Una cosa es saber que los discursos tienen consecuencias, y otra distinta es que esas consecuencias no tengan límites: que alguien pueda perder su carrera no por haber violado a alguien, sino por haber hecho un chiste racista, como si fuera lo mismo violar a alguien que hacer un chiste racista
Me sorprende, por ejemplo, cómo normalizamos que buscar trabajo implique limpiar tus redes sociales de afiliaciones políticas o insinuaciones sexuales, en especial, por ejemplo, si uno pertenece a un colectivo LGTTB. Mis amigos gays y lesbianas tienen perfectamente incorporado el cerrar sus cuentas de redes o “sanitizarlas” cuando están intentando conseguir empleo o empezando en un puesto nuevo, hasta entender “cómo viene la mano”. Ese escrutinio de la vida ajena, entonces, no es algo que solo teman los famosos. Y no es solamente una cuestión de derecho a opinar: termina siendo un asunto fundamentalmente económico. Interviene en las entregas de premios, en tus posibilidades de que te den una beca o un empleo, de vender libros o de que la gente vaya o no a ver tu película. Interviene, también, en la salud mental. Interviene, también, en el estado de la discusión.
Por supuesto que no da todo lo mismo. No es para nada lo mismo que la gente te insulte por racista que por ser gay: una cosa es una ideología de odio y otra una identidad que no le hace daño a nadie. Está perfectamente bien, por caso, que uno tenga miedo de ser racista o machista en público. Ya lo dijo Hanna Arendt, la hipocresía es una parte importantísima de la democracia. Pero una cosa es saber que los discursos tienen consecuencias, y otra distinta es que esas consecuencias no tengan límites: que alguien pueda perder su carrera no por haber violado a alguien, sino por haber hecho un chiste racista, como si fuera lo mismo violar a alguien que hacer un chiste racista.
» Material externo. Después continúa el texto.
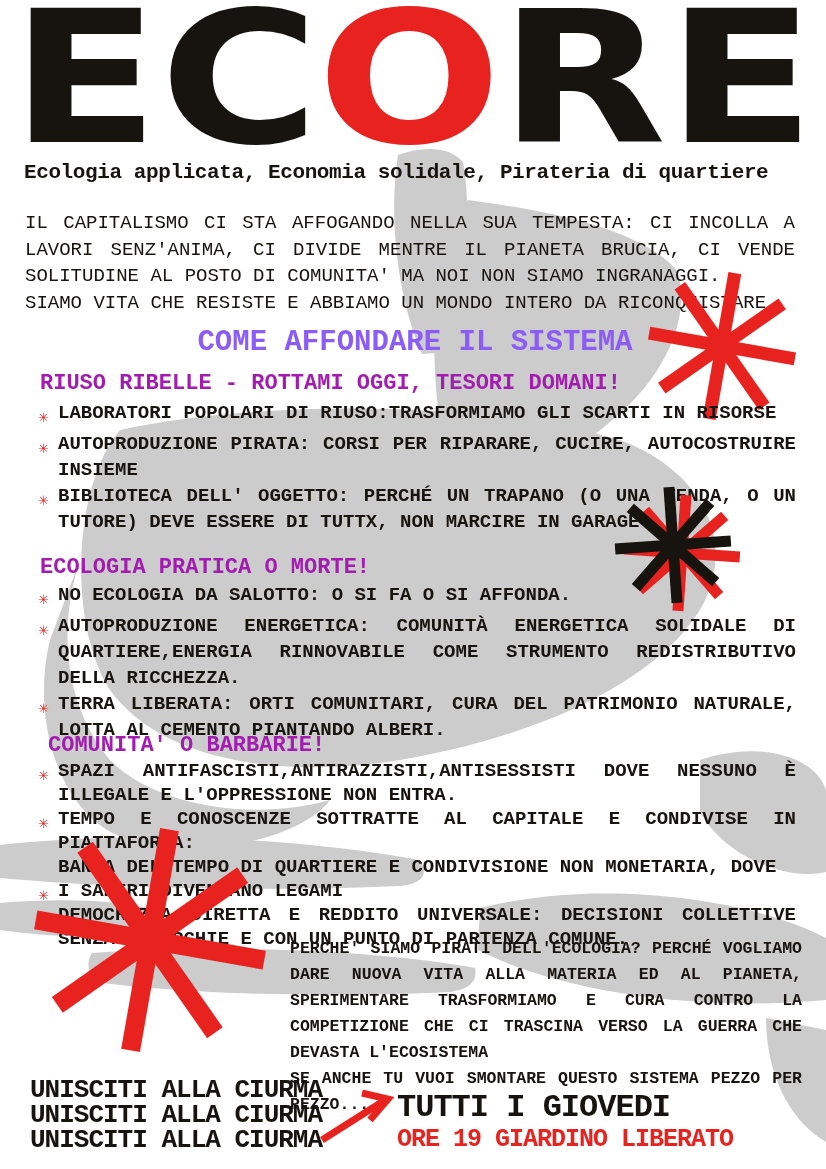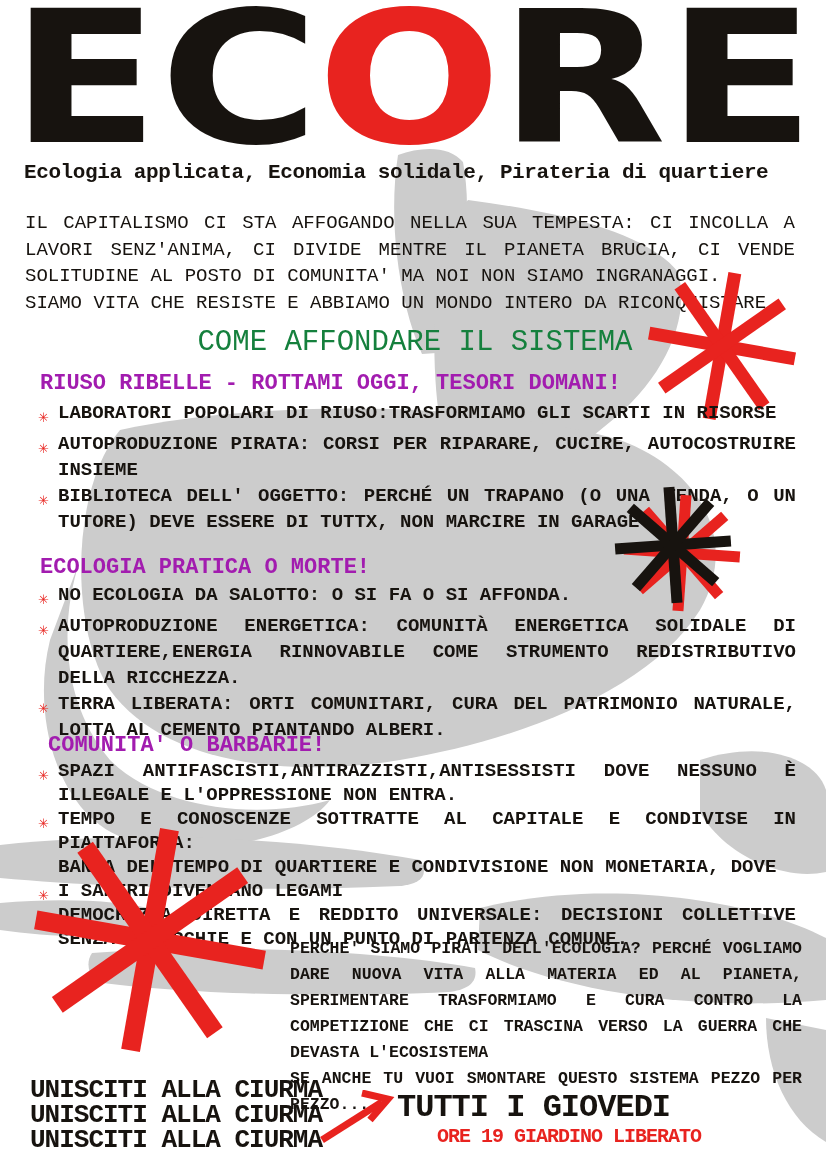--- a/index.html
+++ b/index.html
@@ -18,7 +18,7 @@
   
   .intro{left:25px;top:210px;width:770px;font-weight:400;font-size:19px;line-height:26.5px;
          text-align:justify;white-space:pre-line;}
-  .come{left:60px;top:326px;width:710px;text-align:center;color:#15803d;font-weight:400;font-size:29px;white-space:nowrap;}
+  .come{left:60px;top:326px;width:710px;text-align:center;color:#8b5cf6;font-weight:700;font-size:29px;white-space:nowrap;}
 
   .sec-h{color:#a21caf;font-weight:700;font-size:22px;white-space:nowrap;}
   .s1h{left:40px;top:371px;} .s2h{left:40px;top:555px;} .s3h{left:40px;top:733px;margin-left:8px;}

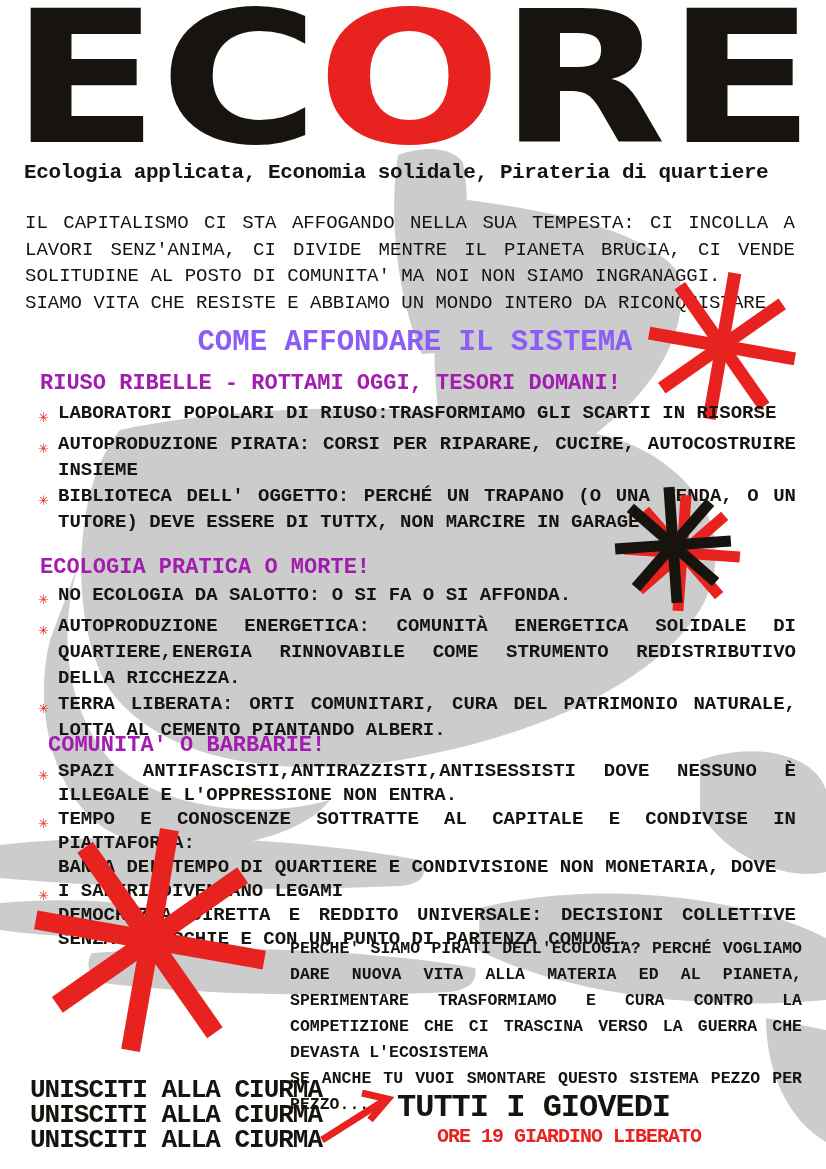--- a/index.html
+++ b/index.html
@@ -35,7 +35,7 @@
   
   .join{left:30px;top:1078px;font-weight:700;font-size:26px;line-height:25px;letter-spacing:-1px;white-space:nowrap;}
   .when{left:397px;top:1089px;font-weight:700;font-size:32px;white-space:nowrap;letter-spacing:-1px;}
-  .where{left:397px;top:1125px;font-weight:700;font-size:20px;color:#e8231f;white-space:nowrap;letter-spacing:-1px;margin-left:40px;}
+  .where{left:397px;top:1125px;font-weight:700;font-size:25px;color:#e8231f;white-space:nowrap;letter-spacing:-1px;}
   svg{display:block;}
 </style>
 </head>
Reitero, no estoy a favor de hacerlos, ni en contra de que a esa gente se le conteste; solo me sorprende la facilidad con la que aceptamos que la gente tenga que vivir con miedo de haber cometido un error (un error, reitero; ni siquiera un delito) una vez en la vida porque eso puede arruinarte por completo. “Cómo no contrató un publicista que le limpie las redes, qué amateur”, dijeron muchos del caso de Karla Sofía Gascón, la actriz que está siendo cancelada en este mismo momento por sus tweets de odio de hace un par de años. Me parece bien que la gente se enoje, que conteste, que se burle, que se ría. Lo difícil del asunto es esto: todos tenemos derecho individual a hacer eso, y hasta es saludable qué suceda, pero nadie sabe cómo hacer para evitar el efecto bola de nieve y que pronto el castigo se vuelva completamente desproporcionado. En ese sentido creo que tenemos que repensar qué tan libres somos cuando la libertad de cometer errores se vuelve tan delgada; qué tan fácil es conversar en ese escenario; qué tan fácil se vuelve, incluso, conversar sobre esos errores y pensar cómo hacer para repararlos.
Pensé que quizás todo este asunto de que la libertad avanza podía generar, valga el juego de palabras, algún avance en la discusión sobre los conceptos de libertad; conversaciones nuevas sobre qué clase de condiciones positivas necesitamos para tener la libertad de pensar y comunicarnos mejor. Pero nada de eso pasó; usamos la palabra sin pensar, como cualquier otro nombre de partido, los libertarios la manosean a su antojo. Es al revés, incluso; la discusión sobre la libertad ha retrocedido. Estamos discutiendo otra vez si efectivamente ser gay o trans es algo que no le hace daño a nadie; en lugar de pensar cómo ser más libres en un mundo cruzado por vigilancias corporativas, tenemos que estar dando por interesantes discusiones completamente saldadas por el siglo XX. Así las cosas.